С портретами у меня было слабо, и я честно это сказал. Подумалось странным, что меня могли рекомендовать как портретиста.
– В этом нет ничего страшного, я вас представлю как выпускника. Да мы много за портреты и не просим. Все, что вы сможете заработать после экскурсии – ваше.
Он предлагал мне работу! В глубине души я возликовал. Спросил, где будет происходить экскурсия.
– Толстовский дом на Фонтанке. Знаете?
Знал ли я?! Я много раз проходил мимо этого монументального образца северного модерна, не отрывая от него восхищенного взгляда. Такое величие! Такой великолепный архитектурный замысел! Это был шедевр дореволюционного зодчества Петербурга, и я втайне мечтал снять там когда-нибудь квартиру. Конечно, всего этого я Суслову не поведал, ответил лишь: «Да, знаю».
И вот в назначенный день с мольбертом и инструментами наперевес я чуть не бежал по набережной Фонтанки к дому красавцу. Я был вне себя от радости, даром, что днем ранее чуть не падал в обморок от голода. Голову мою занимала одна мысль: я смогу посмотреть легендарный дом изнутри! Конечно же, я пришел раньше всех и в ожидании группы жадно глазел за решетку на массивные фонари, свисавшие с каменных арок. Здесь снимали «Шерлока Холмса», «Зимнюю вишню» и другие знаковые фильмы. И вот, и вот…

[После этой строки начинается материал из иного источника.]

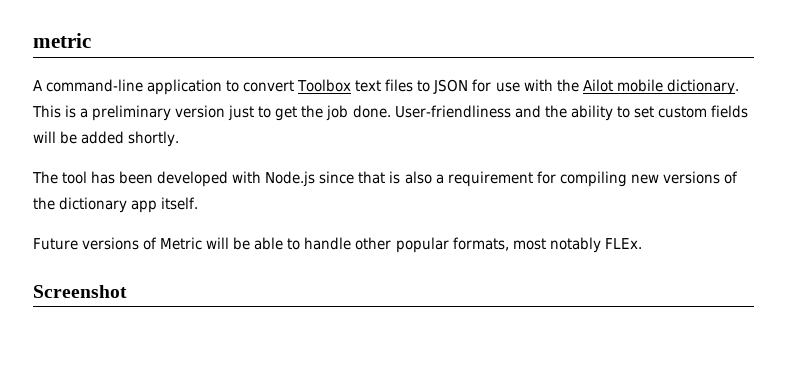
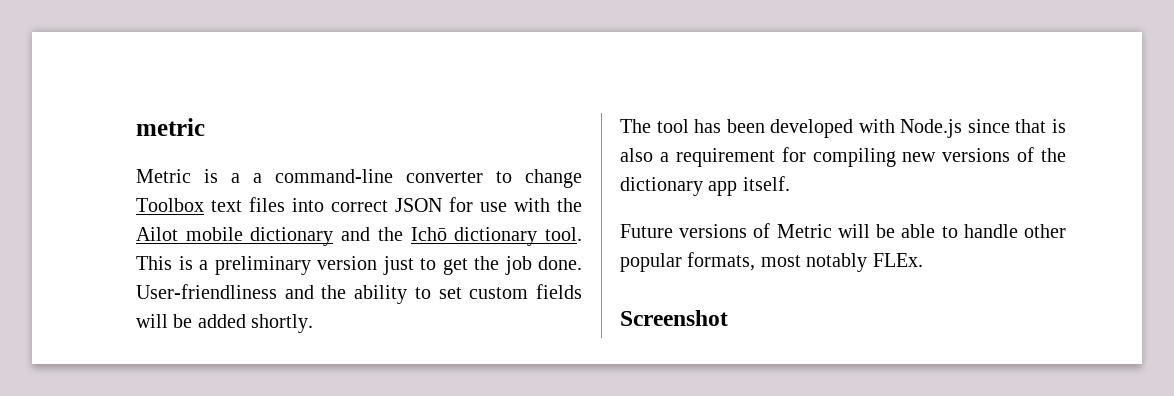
[33,79,295,95] A command-line application to convert -> [136,169,582,188] Metric is a a command-line converter to change
[417,80,431,92] to -> [292,198,388,212] into correct
[666,79,739,95] dictionary. -> [250,227,582,246] dictionary and the Ichō dictionary tool.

– Парень, ты на экскурсию? – пробасил кто-то позади меня.
Я быстро обернулся. За мной стоял настоящий человек-глыба. Он заслонял собой все небо, хотя его фигуру нельзя было назвать статной. Квадратное тело было облачено в спортивный костюм с накидкой, короткие шорты едва налезали на массивные дубы-ноги, а обут он был в банальные шлепанцы. Круглое лицо его напоминало огромный медный шар – так гладко была выбрита его голова. Глаза под белобрысым ежиком скрывали черные очки. Несмотря на нескладный вид, от него исходила сильная энергетика. Мне подумалось, что он управляющий в какой-то крупной фирме.
– Так да или нет? Че молчишь-то? – повторил он.
– На экскурсию, – кивнул я.
Его ладони обращали на себя внимание. А точнее, ладонь правой руки. Большой палец на ней отсутствовал, а обрубок был плотно замотан бинтами. Те были хорошенько пропитаны кровью и, казалось, вот-вот отойдут.
– Как это вас так угораздило? – спросил я, глядя на бинты.
– Как-как, да на стройке, – огрызнулся он, – Болгаркой отхреначило.
Будто с досады от своей увечности – либо что я обратил на это внимание – он запустил руки в карманы и стал вальяжно, расставляя огромные ноги, расхаживать взад-вперед по тротуару. Мимо шли люди, но он их словно не замечал, иногда шел прямо на них. До чего же странный был персонаж! Впрочем, это было только начало того поистине безумного дня.
Вскоре подошла группа экскурсантов вместе с Сусловым. Это был высокий худой человек в клетчатой рубашке и парусиновых брюках. Половину лица его скрывали массивные усы.
– Иван, здравствуйте! Спасибо, что подошли! – воскликнул он, тряся меня за руку. Затем шепотом: – А это кто?
Очевидно, он говорил про здоровяка с оттяпанным пальцем. Но я понятия не имел, кто он, и так и сказал Суслову. Впрочем, тот решил представиться сам.
– Серега меня зовут! – взревел он, – Че вы там про меня шепчетесь?! Спросить нельзя, чтоль?
И далее, уже совсем нетерпеливо:
– Ну, када там уже ваша экскурсия?
– Позвольте, – побелел Суслов, – Вас не было в списках…
– Да мне по хрену! – здоровяк практически выходил из себя.
Он подошел к Суслову и сорвал с носа очки, обнажив свирепый взгляд покрасневших глаз. Суслов потянулся к рюкзаку, достал оттуда бутылочку с водой и сделал основательный глоток.